I'm so sorry to hear about your brother, and about the difficulty you're having. Everything you're feeling right now is natural. Getting used to your new normal is going to take time, but eventually you will. Just be patient with yourself and your emotions.

Kalifornia.

December 09, 2024, 06:33:05 PM #39 Last Edit: December 09, 2024, 06:33:23 PM by Kalifornia.
Quote from: i'm oph, he's mine on December 08, 2024, 04:07:11 PMto share myself, i'm dealing with the end of a relationship rn. its in the phase of its really feeling like its over but neither wants to let go. its got me battling depression and feeling like a failure in what was supposed to be forever. fucking sucks fr

I'm sorry hon. Try not to be so hard on yourself. All that matters is you know you gave the relationship your all.

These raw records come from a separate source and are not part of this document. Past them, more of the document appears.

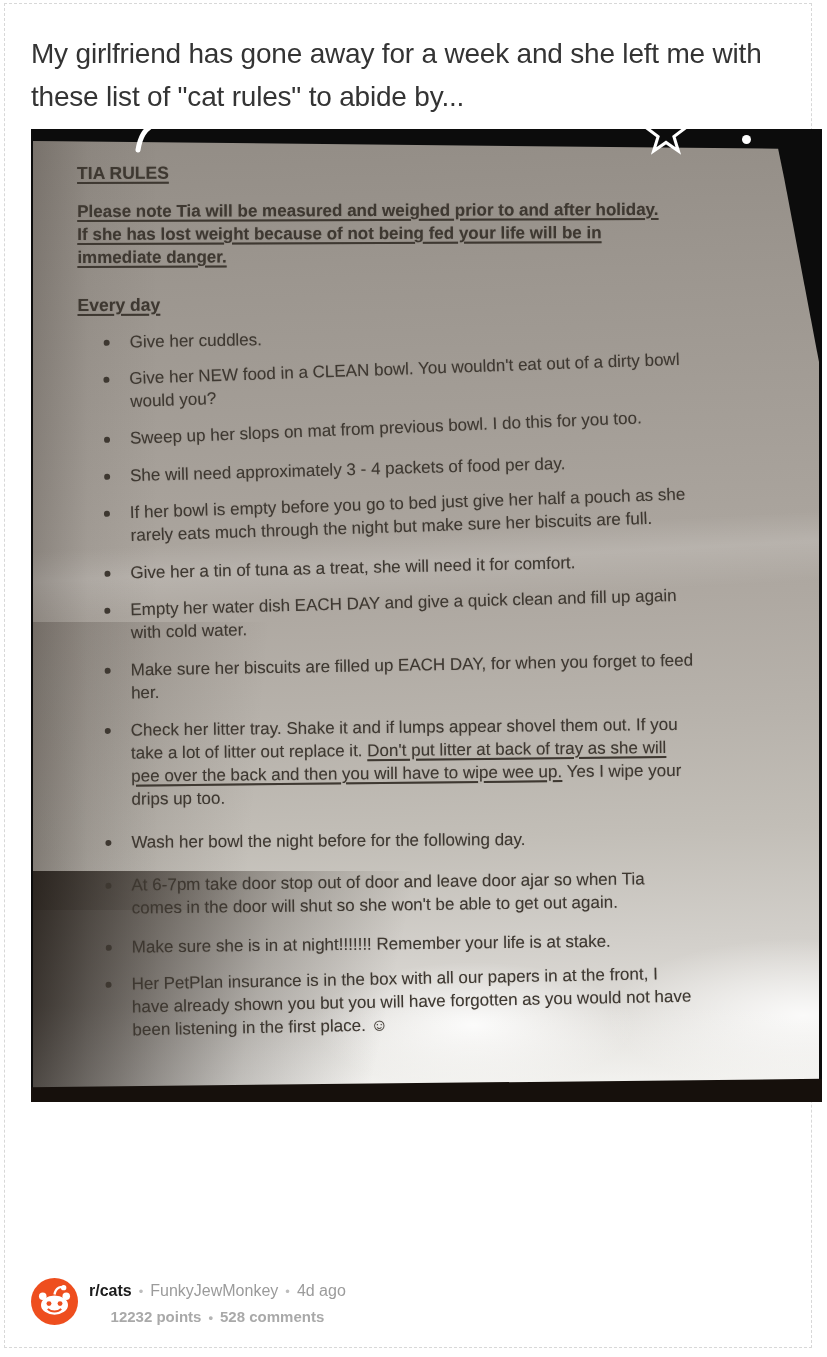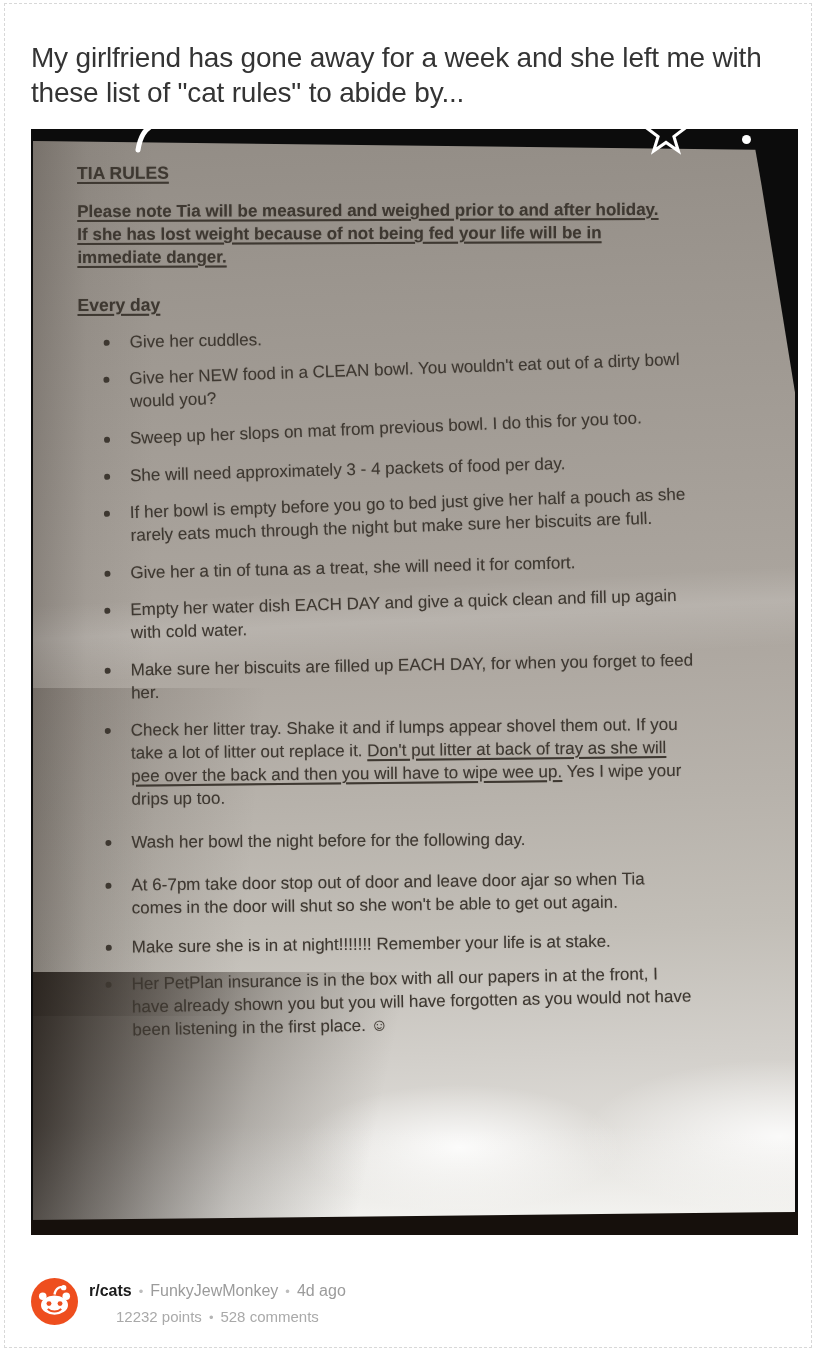"My girlfriend has gone away" .title { line-height: 35px -> 43px; top: 36px -> 28px }
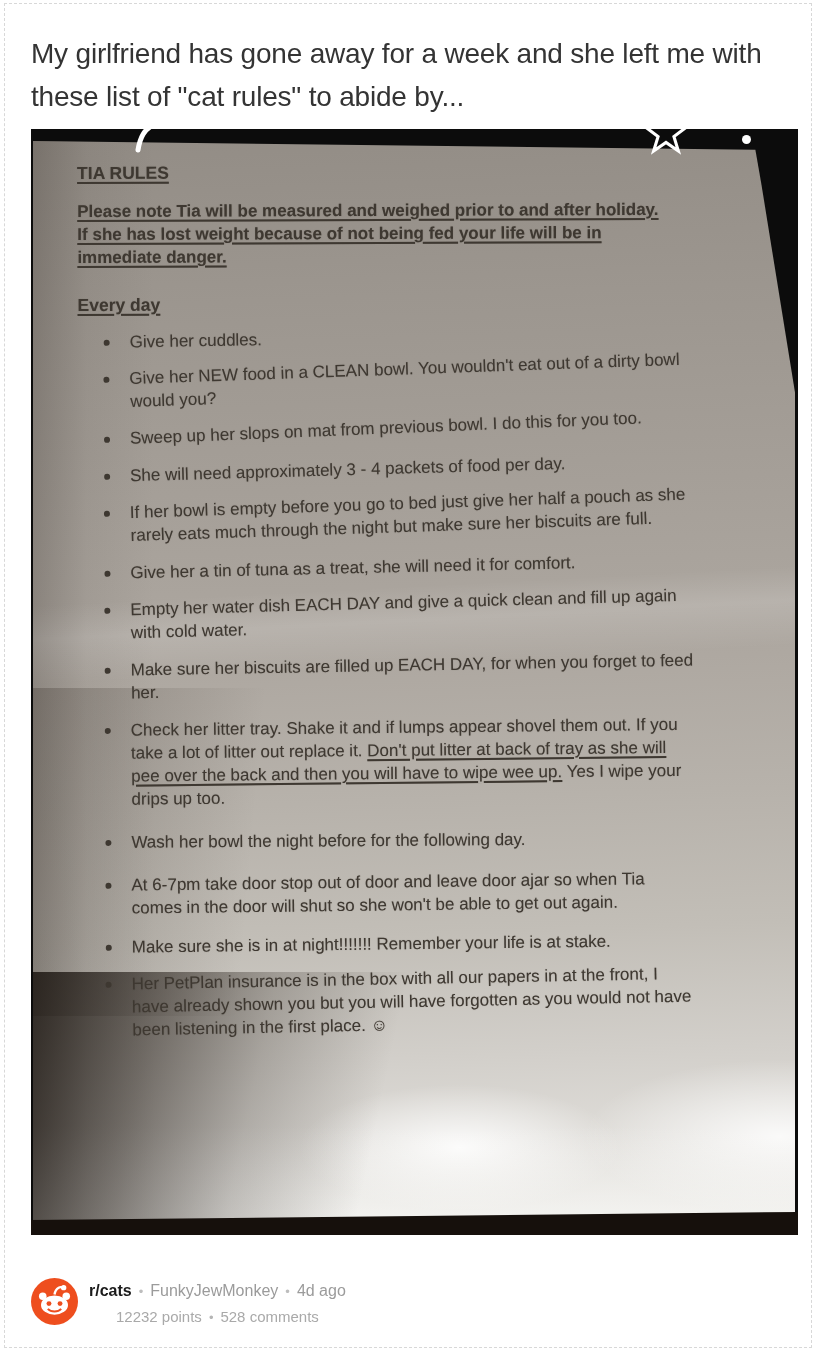"TIA RULES" .photo { height: 1106px -> 973px; padding-left: none -> 24px }
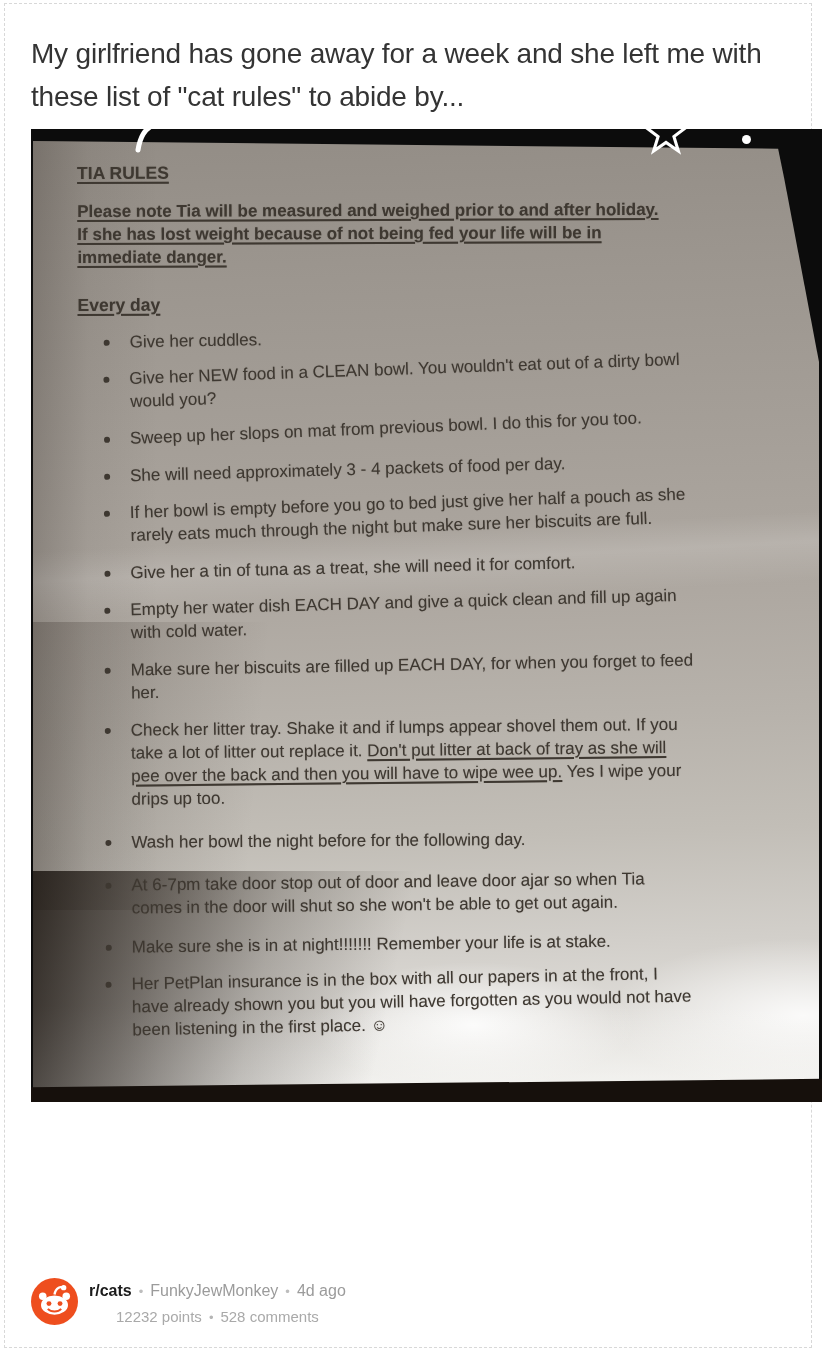"12232 points • 528 comments" .meta-line2 { font-weight: none -> bold }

Sometimes it's just not meant to be, and that's ok.

Instead of calling it a failure think of yourself as evolving, and unfortunately not every relationship is meant to continue on that journey with us.

Scott.

Quote from: i'm oph, he's mine on December 08, 2024, 04:07:11 PMto share myself, i'm dealing with the end of a relationship rn. its in the phase of its really feeling like its over but neither wants to let go. its got me battling depression and feeling like a failure in what was supposed to be forever. fucking sucks fr

This is the worst kind of feeling

Jon

Quote from: makeme on December 08, 2024, 02:52:53 PMWell, I lost my older brother on Halloween. I feel like my grip on the world is going through a bit of an adjustment. He was my first friend in this world. It's crazy that he's literally gone. I'm definitely in seclusion mode right now. I feel like nothing will ever be the same again, in the sense that everything is now tarnished. You can clean up a mess or reset bones and such. But, you can't rewind the clock and undo the situation. I don't think i'll ever be the person I was or even want to. The healing process will be lifelong. The damage can never be reversed.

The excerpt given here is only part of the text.